■ Record extracts ■
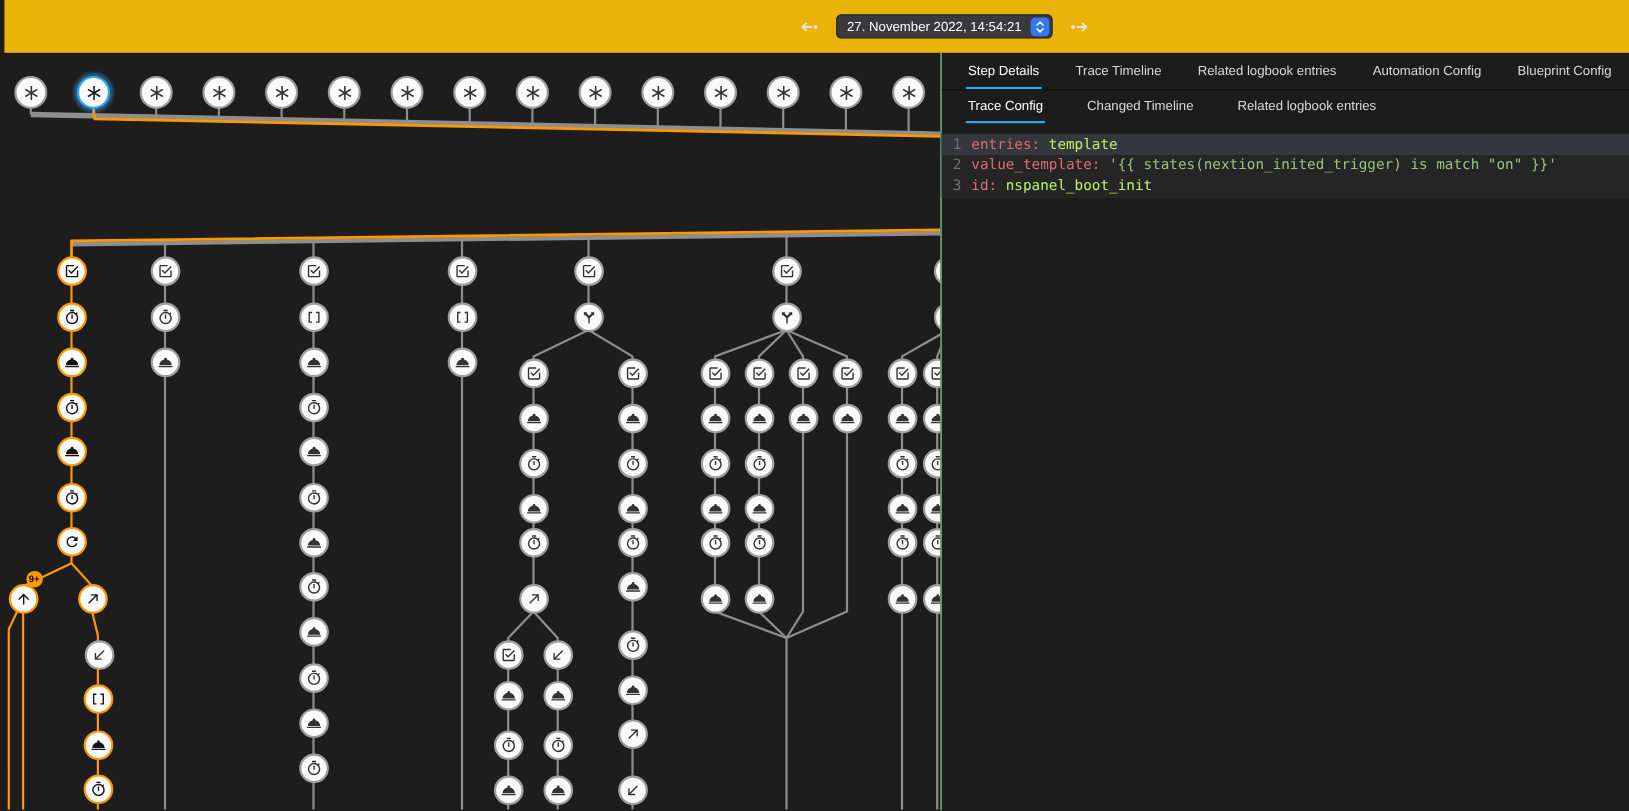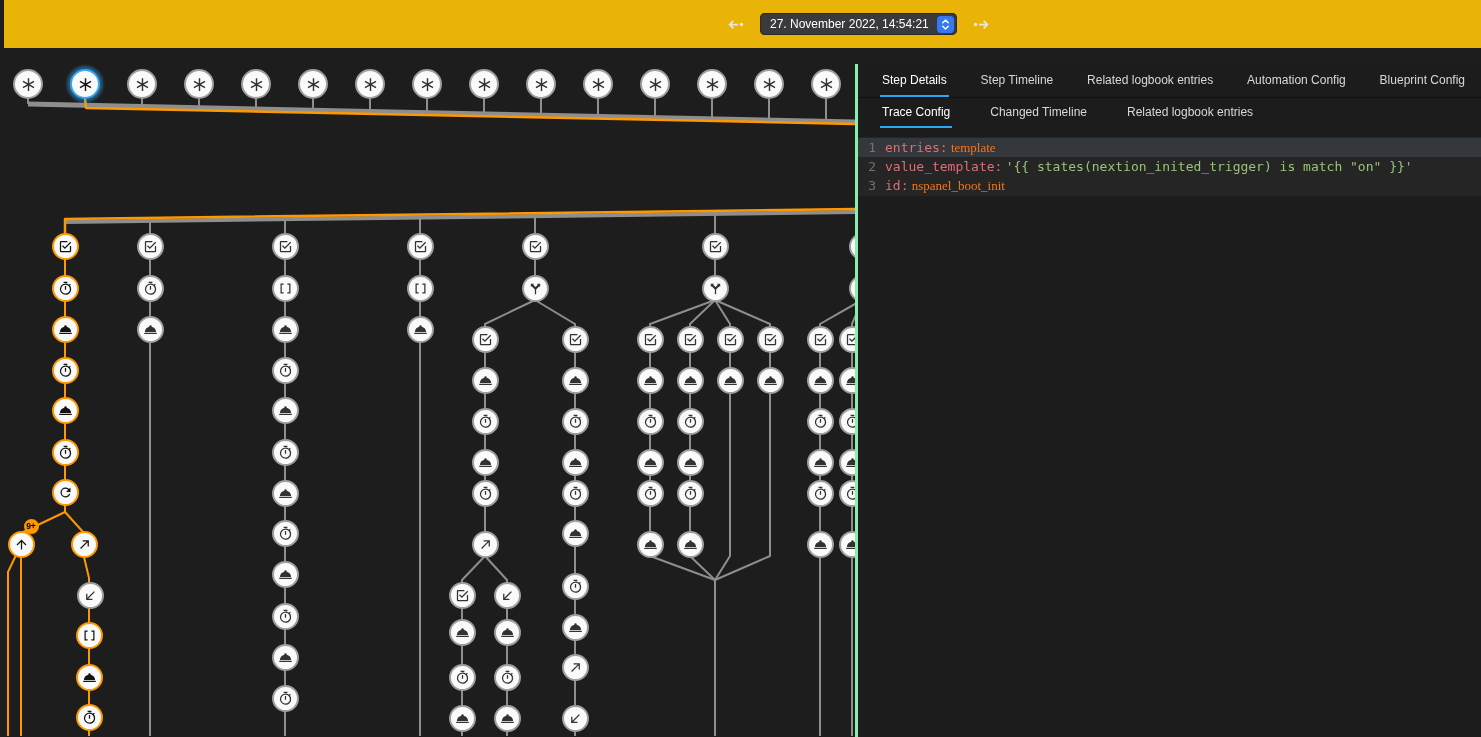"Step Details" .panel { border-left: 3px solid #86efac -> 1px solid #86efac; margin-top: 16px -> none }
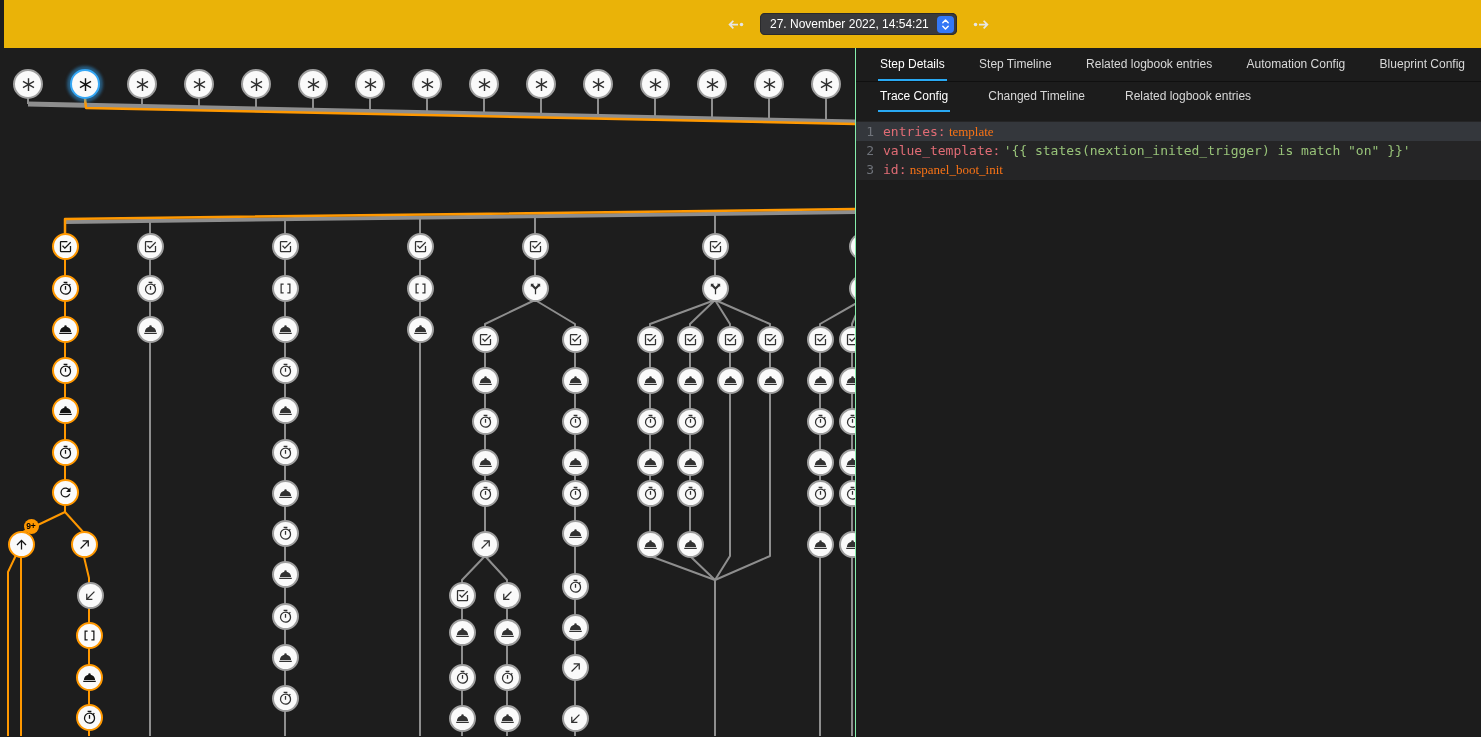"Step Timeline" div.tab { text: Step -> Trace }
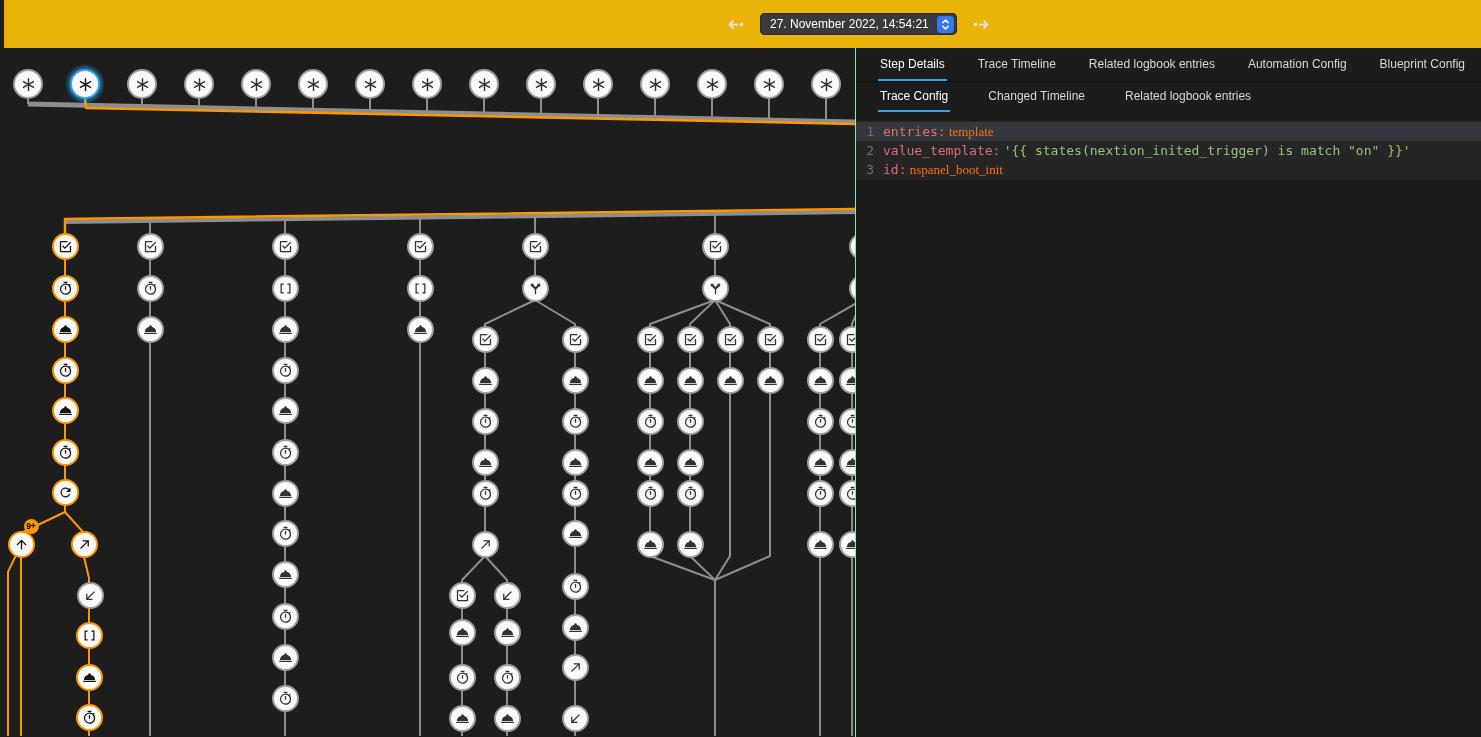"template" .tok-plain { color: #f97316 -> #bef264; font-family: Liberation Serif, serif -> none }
---
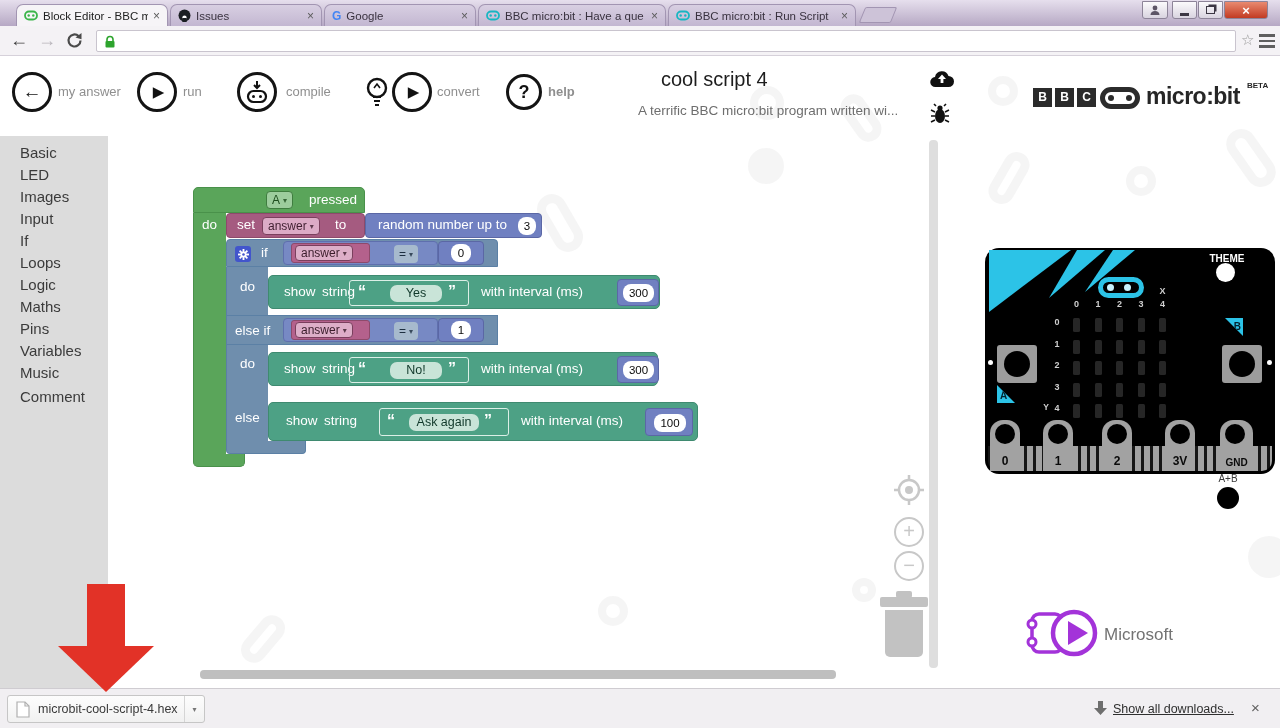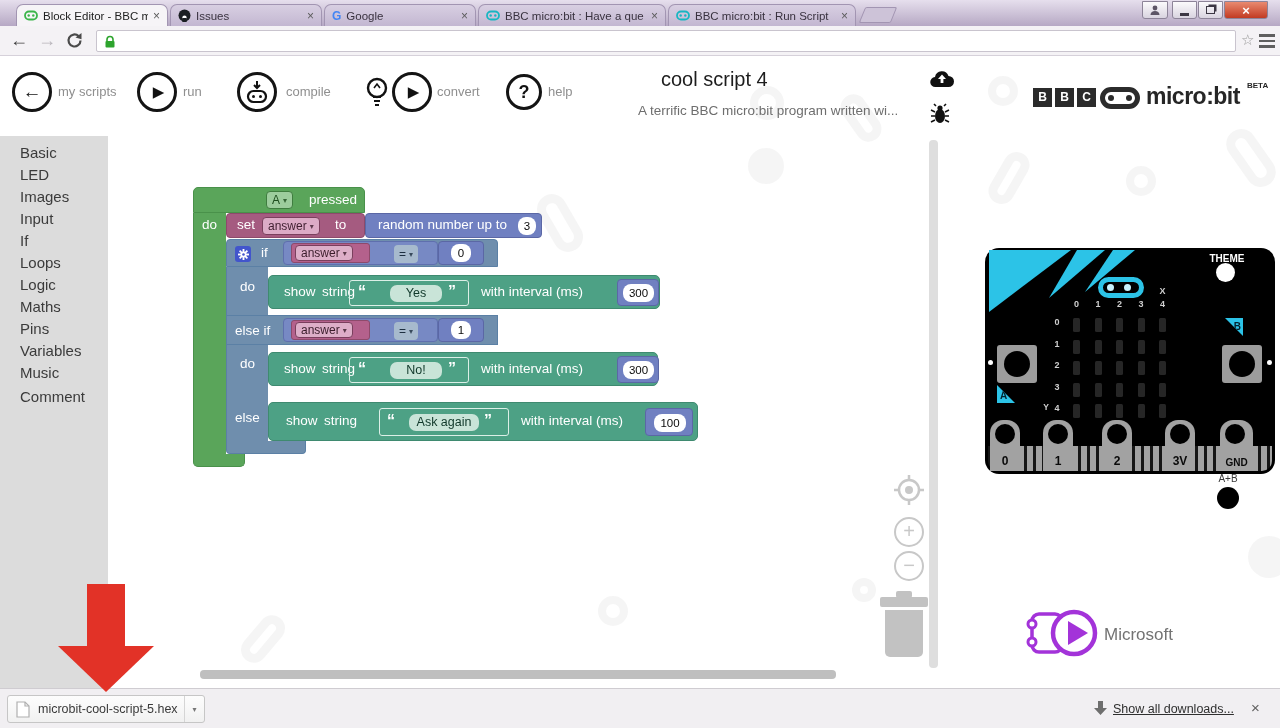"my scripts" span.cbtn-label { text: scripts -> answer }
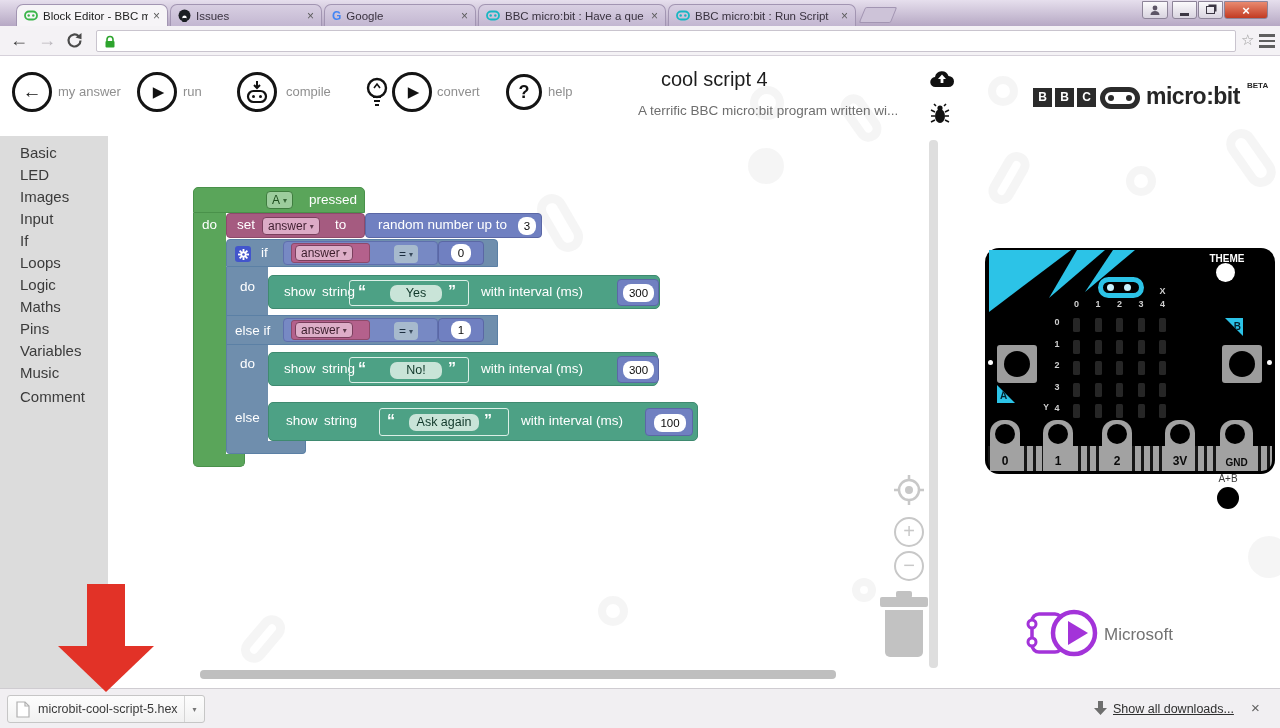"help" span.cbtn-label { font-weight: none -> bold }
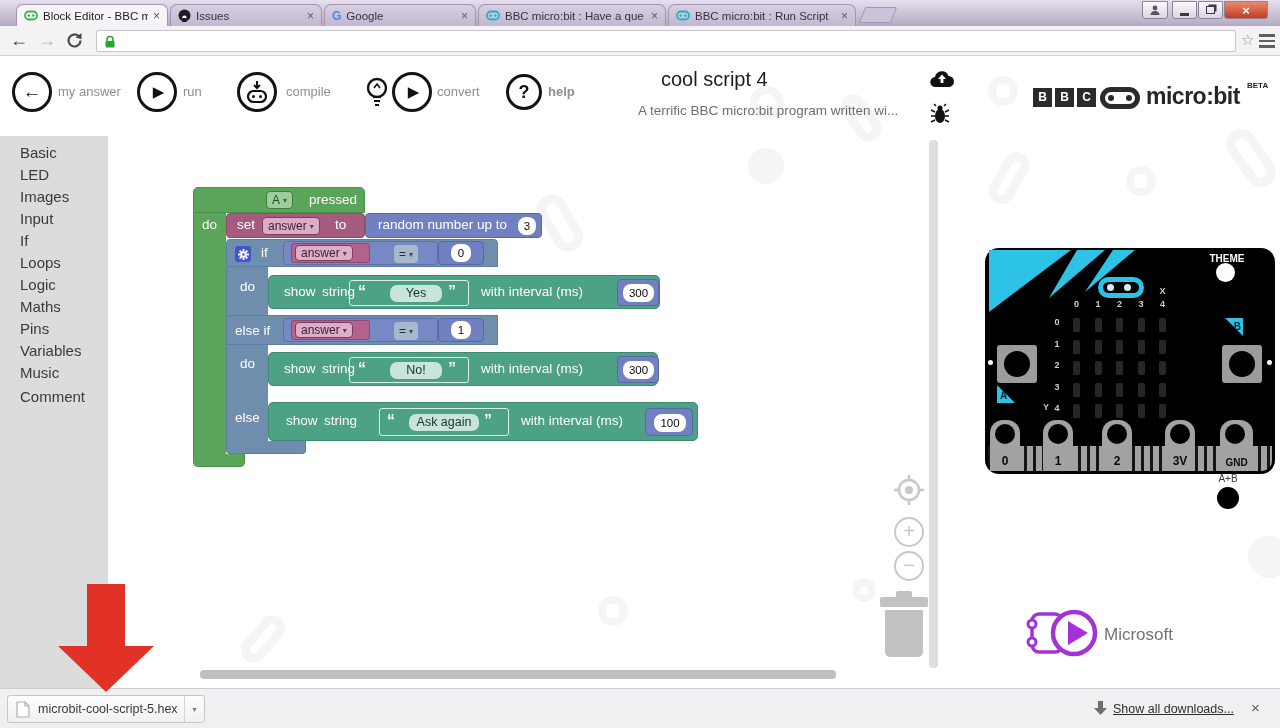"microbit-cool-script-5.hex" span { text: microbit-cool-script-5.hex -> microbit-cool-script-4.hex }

■ What the task requires ■
Beginning with the line above that contains "font-weight: none ->" and ending with the line that contains "text: microbit-cool-script-5.hex ->", quote each line exactly, keeping out the pictures.

■ Finished exercise ■
"help" span.cbtn-label { font-weight: none -> bold }
"microbit-cool-script-5.hex" span { text: microbit-cool-script-5.hex -> microbit-cool-script-4.hex }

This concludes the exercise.